--- Supplied data Enclosed Below ---
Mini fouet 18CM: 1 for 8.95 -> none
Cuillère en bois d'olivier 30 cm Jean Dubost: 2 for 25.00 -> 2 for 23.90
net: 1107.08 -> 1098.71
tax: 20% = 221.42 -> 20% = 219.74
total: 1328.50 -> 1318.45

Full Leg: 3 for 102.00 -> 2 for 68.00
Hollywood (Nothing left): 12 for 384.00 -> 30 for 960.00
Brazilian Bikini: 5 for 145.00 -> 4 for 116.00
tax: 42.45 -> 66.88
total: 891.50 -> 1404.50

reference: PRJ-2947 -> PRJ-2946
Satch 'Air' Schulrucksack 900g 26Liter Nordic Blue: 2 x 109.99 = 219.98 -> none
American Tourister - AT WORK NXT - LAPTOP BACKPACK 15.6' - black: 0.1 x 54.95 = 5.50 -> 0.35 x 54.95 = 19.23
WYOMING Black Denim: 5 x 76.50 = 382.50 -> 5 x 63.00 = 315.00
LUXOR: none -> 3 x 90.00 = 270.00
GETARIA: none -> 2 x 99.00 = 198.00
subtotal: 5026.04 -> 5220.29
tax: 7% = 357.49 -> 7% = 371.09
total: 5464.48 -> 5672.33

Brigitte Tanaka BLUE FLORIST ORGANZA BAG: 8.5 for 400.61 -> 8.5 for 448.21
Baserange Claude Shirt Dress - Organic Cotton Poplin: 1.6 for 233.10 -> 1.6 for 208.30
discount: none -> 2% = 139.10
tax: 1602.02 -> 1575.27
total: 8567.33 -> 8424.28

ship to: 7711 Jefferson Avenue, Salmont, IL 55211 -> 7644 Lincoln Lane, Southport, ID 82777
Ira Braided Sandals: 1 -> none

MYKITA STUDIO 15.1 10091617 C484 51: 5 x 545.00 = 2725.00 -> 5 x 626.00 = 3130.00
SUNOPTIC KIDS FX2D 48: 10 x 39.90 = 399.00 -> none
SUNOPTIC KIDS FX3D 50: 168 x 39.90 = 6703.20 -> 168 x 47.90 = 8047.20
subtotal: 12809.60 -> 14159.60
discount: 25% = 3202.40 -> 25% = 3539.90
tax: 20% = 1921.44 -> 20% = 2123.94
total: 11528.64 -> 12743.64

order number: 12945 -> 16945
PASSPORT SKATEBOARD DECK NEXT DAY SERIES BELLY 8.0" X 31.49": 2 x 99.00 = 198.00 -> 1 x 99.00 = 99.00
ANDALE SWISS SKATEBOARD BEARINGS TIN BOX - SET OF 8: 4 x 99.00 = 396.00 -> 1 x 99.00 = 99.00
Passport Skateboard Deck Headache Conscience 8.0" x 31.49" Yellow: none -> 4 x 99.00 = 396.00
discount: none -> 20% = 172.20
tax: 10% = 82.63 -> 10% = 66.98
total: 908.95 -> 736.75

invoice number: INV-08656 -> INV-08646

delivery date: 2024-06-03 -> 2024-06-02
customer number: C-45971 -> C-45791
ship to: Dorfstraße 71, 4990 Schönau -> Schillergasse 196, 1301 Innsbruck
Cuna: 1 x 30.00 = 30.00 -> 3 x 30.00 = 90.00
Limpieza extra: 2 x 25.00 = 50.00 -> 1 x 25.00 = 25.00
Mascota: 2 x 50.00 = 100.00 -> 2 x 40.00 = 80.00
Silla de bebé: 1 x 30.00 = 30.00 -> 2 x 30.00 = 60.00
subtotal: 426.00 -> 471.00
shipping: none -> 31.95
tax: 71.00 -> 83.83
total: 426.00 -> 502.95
--- End of Enclosed Supplied data ---
▶ About this exercise:
The required result is a verbatim copy of all the entries.

▶ Answer to this problem:
Mini fouet 18CM: 1 for 8.95 -> none
Cuillère en bois d'olivier 30 cm Jean Dubost: 2 for 25.00 -> 2 for 23.90
net: 1107.08 -> 1098.71
tax: 20% = 221.42 -> 20% = 219.74
total: 1328.50 -> 1318.45

Full Leg: 3 for 102.00 -> 2 for 68.00
Hollywood (Nothing left): 12 for 384.00 -> 30 for 960.00
Brazilian Bikini: 5 for 145.00 -> 4 for 116.00
tax: 42.45 -> 66.88
total: 891.50 -> 1404.50

reference: PRJ-2947 -> PRJ-2946
Satch 'Air' Schulrucksack 900g 26Liter Nordic Blue: 2 x 109.99 = 219.98 -> none
American Tourister - AT WORK NXT - LAPTOP BACKPACK 15.6' - black: 0.1 x 54.95 = 5.50 -> 0.35 x 54.95 = 19.23
WYOMING Black Denim: 5 x 76.50 = 382.50 -> 5 x 63.00 = 315.00
LUXOR: none -> 3 x 90.00 = 270.00
GETARIA: none -> 2 x 99.00 = 198.00
subtotal: 5026.04 -> 5220.29
tax: 7% = 357.49 -> 7% = 371.09
total: 5464.48 -> 5672.33

Brigitte Tanaka BLUE FLORIST ORGANZA BAG: 8.5 for 400.61 -> 8.5 for 448.21
Baserange Claude Shirt Dress - Organic Cotton Poplin: 1.6 for 233.10 -> 1.6 for 208.30
discount: none -> 2% = 139.10
tax: 1602.02 -> 1575.27
total: 8567.33 -> 8424.28

ship to: 7711 Jefferson Avenue, Salmont, IL 55211 -> 7644 Lincoln Lane, Southport, ID 82777
Ira Braided Sandals: 1 -> none

MYKITA STUDIO 15.1 10091617 C484 51: 5 x 545.00 = 2725.00 -> 5 x 626.00 = 3130.00
SUNOPTIC KIDS FX2D 48: 10 x 39.90 = 399.00 -> none
SUNOPTIC KIDS FX3D 50: 168 x 39.90 = 6703.20 -> 168 x 47.90 = 8047.20
subtotal: 12809.60 -> 14159.60
discount: 25% = 3202.40 -> 25% = 3539.90
tax: 20% = 1921.44 -> 20% = 2123.94
total: 11528.64 -> 12743.64

order number: 12945 -> 16945
PASSPORT SKATEBOARD DECK NEXT DAY SERIES BELLY 8.0" X 31.49": 2 x 99.00 = 198.00 -> 1 x 99.00 = 99.00
ANDALE SWISS SKATEBOARD BEARINGS TIN BOX - SET OF 8: 4 x 99.00 = 396.00 -> 1 x 99.00 = 99.00
Passport Skateboard Deck Headache Conscience 8.0" x 31.49" Yellow: none -> 4 x 99.00 = 396.00
discount: none -> 20% = 172.20
tax: 10% = 82.63 -> 10% = 66.98
total: 908.95 -> 736.75

invoice number: INV-08656 -> INV-08646

delivery date: 2024-06-03 -> 2024-06-02
customer number: C-45971 -> C-45791
ship to: Dorfstraße 71, 4990 Schönau -> Schillergasse 196, 1301 Innsbruck
Cuna: 1 x 30.00 = 30.00 -> 3 x 30.00 = 90.00
Limpieza extra: 2 x 25.00 = 50.00 -> 1 x 25.00 = 25.00
Mascota: 2 x 50.00 = 100.00 -> 2 x 40.00 = 80.00
Silla de bebé: 1 x 30.00 = 30.00 -> 2 x 30.00 = 60.00
subtotal: 426.00 -> 471.00
shipping: none -> 31.95
tax: 71.00 -> 83.83
total: 426.00 -> 502.95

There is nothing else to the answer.